Other studies have reported increases in urinary excretion of kidney injury markers, including lipocalin 2 (Lcn-2), OPN, α-glutathione S-transferase (α-Gst), μ-glutathione S-transferase (μ-Gst), and beta-2 microglobulin (β2m) in diabetes [22, 28] and ischemic or nephrotoxic injury in both animals and humans [11, 12, 28]. However, to our knowledge this is the first study evaluating the temporal expression pattern of urinary biomarkers NGAL, OPN, and NAG in early experimental diabetes. Serum NGAL has been described as a sensitive and specific biomarker for early identification of kidney injury following cardiac surgery [11], for CKD in children [12] and for diabetic patients with and without microalbuminuria [7, 29–31].

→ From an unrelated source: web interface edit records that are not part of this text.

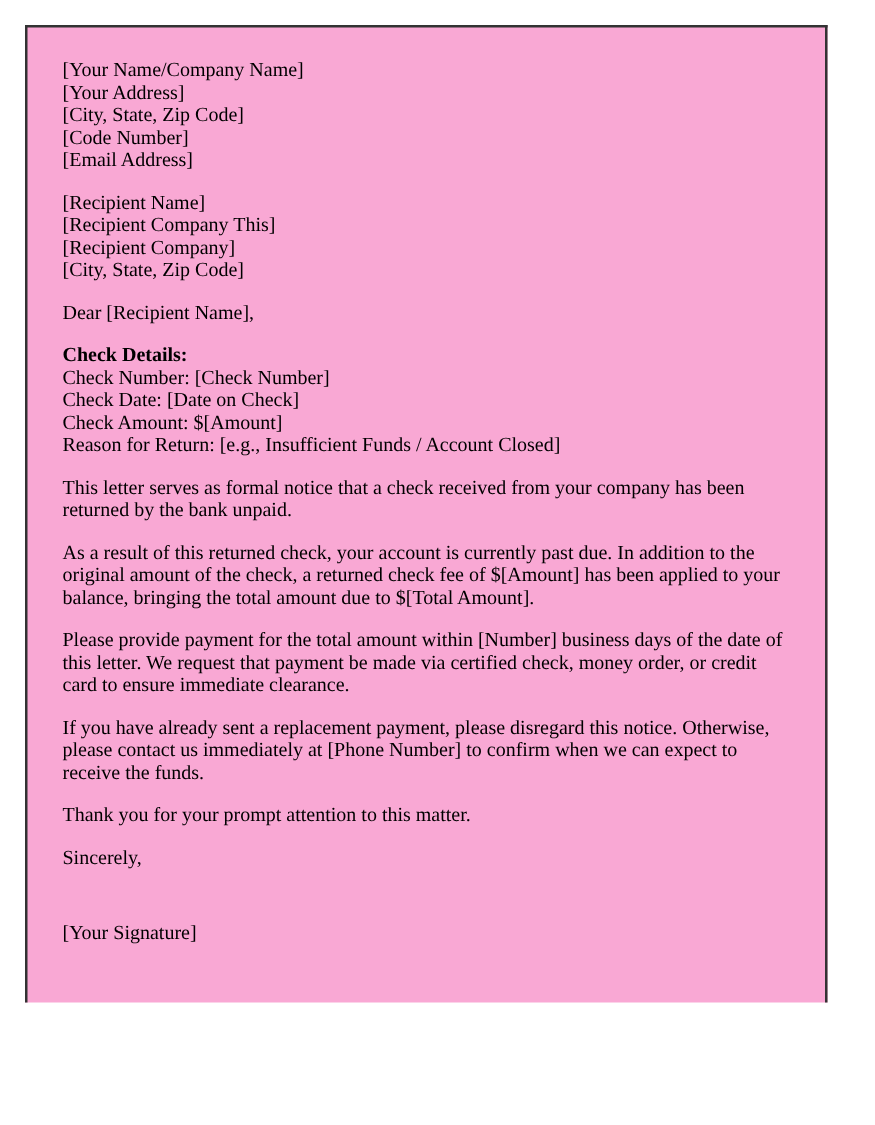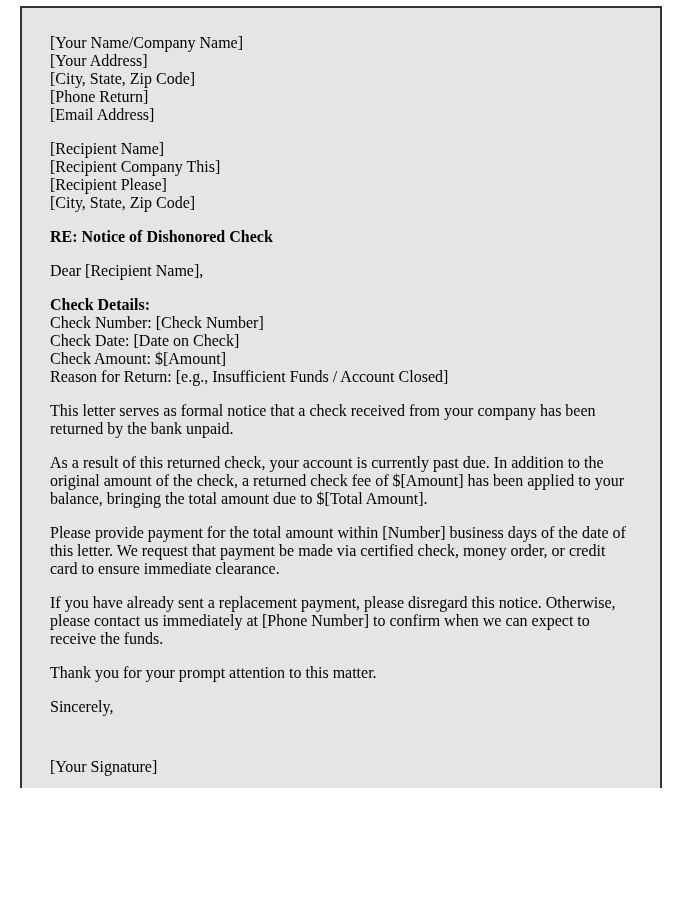--- a/index.html
+++ b/index.html
@@ -14,29 +14,29 @@
     position: relative;
     width: 700px;
     height: 900px;
     background: #ffffff;
     font-family: "Liberation Serif", "DejaVu Serif", serif;
     color: #000000;
   }
   .letter-box {
     position: absolute;
     left: 20px;
-    top: 6px;
+    top: 20px;
     width: 638px;   
     height: 780px;  
     border-top: 2px solid #333333;
     border-left: 2px solid #333333;
     border-right: 2px solid #333333;
     border-bottom: none;
     box-sizing: content-box;
-    background: #e5e5e5;
+    background: #f9a8d4;
     overflow: hidden;
   }
   .letter-content {
     padding: 26px 28px 0 28px;
     font-size: 16px;
     line-height: 18px;
   }
   .block {
     margin: 0 0 16px 0;
   }
@@ -55,33 +55,32 @@
 <body>
 
 <div class="page">
   <div class="letter-box">
     <div class="letter-content">
 
       <div class="block">
         <div class="line">[Your Name/Company Name]</div>
         <div class="line">[Your Address]</div>
         <div class="line">[City, State, Zip Code]</div>
-        <div class="line">[Phone Return]</div>
+        <div class="line">[Code Number]</div>
         <div class="line">[Email Address]</div>
       </div>
 
 
       <div class="block">
         <div class="line">[Recipient Name]</div>
         <div class="line">[Recipient Company This]</div>
-        <div class="line">[Recipient Please]</div>
+        <div class="line">[Recipient Company]</div>
         <div class="line">[City, State, Zip Code]</div>
       </div>
 
-      <div class="block bold">RE: Notice of Dishonored Check</div>
 
       <div class="block">Dear [Recipient Name],</div>
 
       <div class="block">
         <div class="line bold">Check Details:</div>
         <div class="line">Check Number: [Check Number]</div>
         <div class="line">Check Date: [Date on Check]</div>
         <div class="line">Check Amount: $[Amount]</div>
         <div class="line">Reason for Return: [e.g., Insufficient Funds / Account Closed]</div>
       </div>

It has also been reported that OPN levels inversely correlate with decreased glomerular filtration rate, severity of nephropathy, and coronary artery disease during the progression of human and experimental diabetes [32–34]. Urinary NAG is known to be distributed more widely in the nephron and released as a result of tubular damage [35]. Our study showed that the uNAG was significantly higher in diabetic groups and was associated with duration of diabetes. These data are consistent with other reports, which state that excretion of NAG indicates proximal tubular dysfunction [7, 22, 36, 37].

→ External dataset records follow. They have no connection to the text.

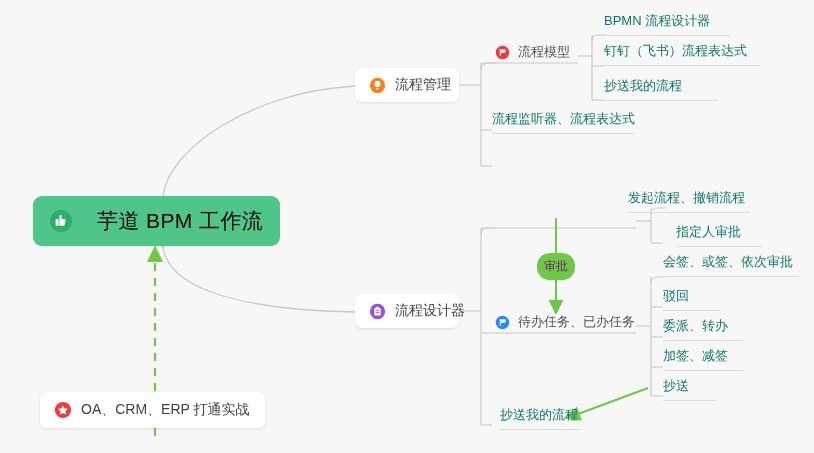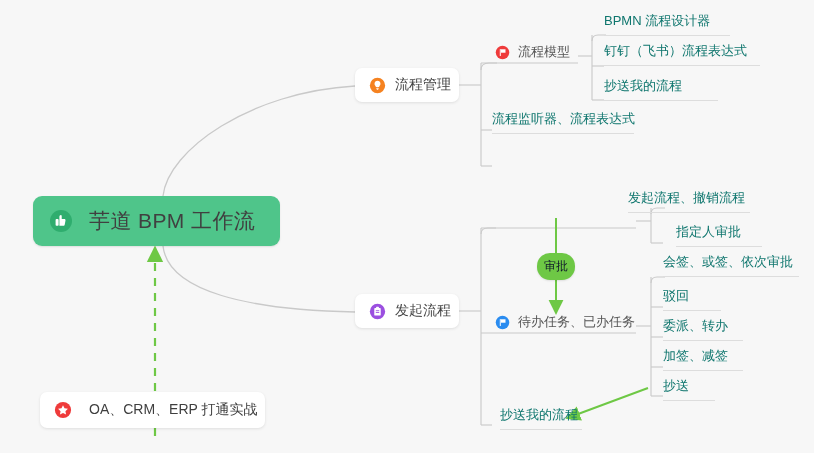--- a/index.html
+++ b/index.html
@@ -34,24 +34,24 @@
     height: 50px;
     background: #4fc58a;
     border-radius: 9px;
     display: flex;
     align-items: center;
     padding-left: 16px;
     box-sizing: border-box;
     box-shadow: 0 1px 2px rgba(0,0,0,0.10);
   }
   .root-label {
-    color: #404040;
+    color: #000000;
     font-size: 21px;
     letter-spacing: 0.4px;
-    margin-left: 16px;
+    margin-left: 24px;
     white-space: nowrap;
   }
 
   
   .card {
     position: absolute;
     background: #ffffff;
     border-radius: 7px;
     display: flex;
     align-items: center;
@@ -61,21 +61,21 @@
     white-space: nowrap;
   }
   .card-label {
     font-size: 14px;
     color: #444444;
     margin-left: 9px;
   }
 
   #node-flow-mgmt { left: 355px; top: 68px;  width: 104px; height: 34px; }
   #node-approval  { left: 355px; top: 294px; width: 104px; height: 34px; }
-  #node-oa        { left: 40px;  top: 392px; width: 225px; height: 36px; gap: 8px; }
+  #node-oa        { left: 40px;  top: 392px; width: 225px; height: 36px; }
   #node-oa .card-label { font-size: 14px; color: #3f3f3f; }
 
   
   .inline-node {
     position: absolute;
     display: flex;
     align-items: center;
     white-space: nowrap;
   }
   .inline-label {
@@ -100,21 +100,21 @@
     position: absolute;
     left: 537px;
     top: 253px;
     width: 38px;
     height: 27px;
     background: #6ec845;
     border-radius: 13px;
     display: flex;
     align-items: center;
     justify-content: center;
-    color: #0f172a;
+    color: #701a75;
     font-size: 12px;
     box-shadow: 0 1px 2px rgba(0,0,0,0.10);
   }
 
   
   .ic {
     display: inline-flex;
     align-items: center;
     justify-content: center;
     flex: none;
@@ -210,21 +210,21 @@
   <div class="card" id="node-approval">
     <span class="ic">
       <svg width="17" height="17" viewBox="0 0 20 20">
         <circle cx="10" cy="10" r="9" fill="#9b4fe0"></circle>
         <rect x="6.2" y="5.8" width="7.6" height="9" rx="1.1" fill="#ffffff"></rect>
         <rect x="8.3" y="4.4" width="3.4" height="2.4" rx="0.8" fill="#ffffff"></rect>
         <rect x="8" y="8.6" width="4" height="1" fill="#9b4fe0"></rect>
         <rect x="8" y="10.7" width="4" height="1" fill="#9b4fe0"></rect>
       </svg>
     </span>
-    <span class="card-label">发起流程</span>
+    <span class="card-label">流程设计器</span>
   </div>
 
   <div class="card" id="node-oa">
     <span class="ic">
       <svg width="18" height="18" viewBox="0 0 20 20">
         <circle cx="10" cy="10" r="9" fill="#ef3b3b"></circle>
         <path d="M10 4.6l1.7 3.5 3.8.5-2.8 2.7.7 3.8L10 13.3 6.6 15.1l.7-3.8L4.5 8.6l3.8-.5z" fill="#ffffff"></path>
       </svg>
     </span>
     <span class="card-label">OA、CRM、ERP 打通实战</span>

Tubular cell injury impairs reabsorption, which in turn leads to increased excretion of these nonreabsorbed proteins. Thus, the increased excretion rates observed in our study reflect tubular cell damage.
5. Conclusions
The appearance of NGAL in urine is associated with hyperglycemia and precedes the development of oxidative stress and the appearance of other urinary markers or elevations in serum creatinine, albuminuria, OPN, and NAG. This suggests that tubular damage may precede glomerular injury. Our results suggest that NGAL, OPN, and NAG might be used as early, sensitive, and noninvasive urinary biomarkers of renal injury. More studies are needed to confirm our results and to detect the underlying mechanisms of tubular injury in diabetic nephropathy.
Acknowledgments
This study was supported by the National Council of Science and Technology (CONACYT) Mexico: Research Grants were given to Sánchez-Lozada Laura G. (no. 133232), to Tapia-Rodríguez Edilia (no. 167949), and to Osorio-Alonso Horacio (no. 155604). The study was also partially funded by INC “Ignacio Chávez” Basic Research Sub Direction funds. Claudia Rangel-Barajas and Israel Coronel-Morales critically revised the paper.
Conflict of Interests
The authors declare that there is no conflict of interests regarding the publication of this paper.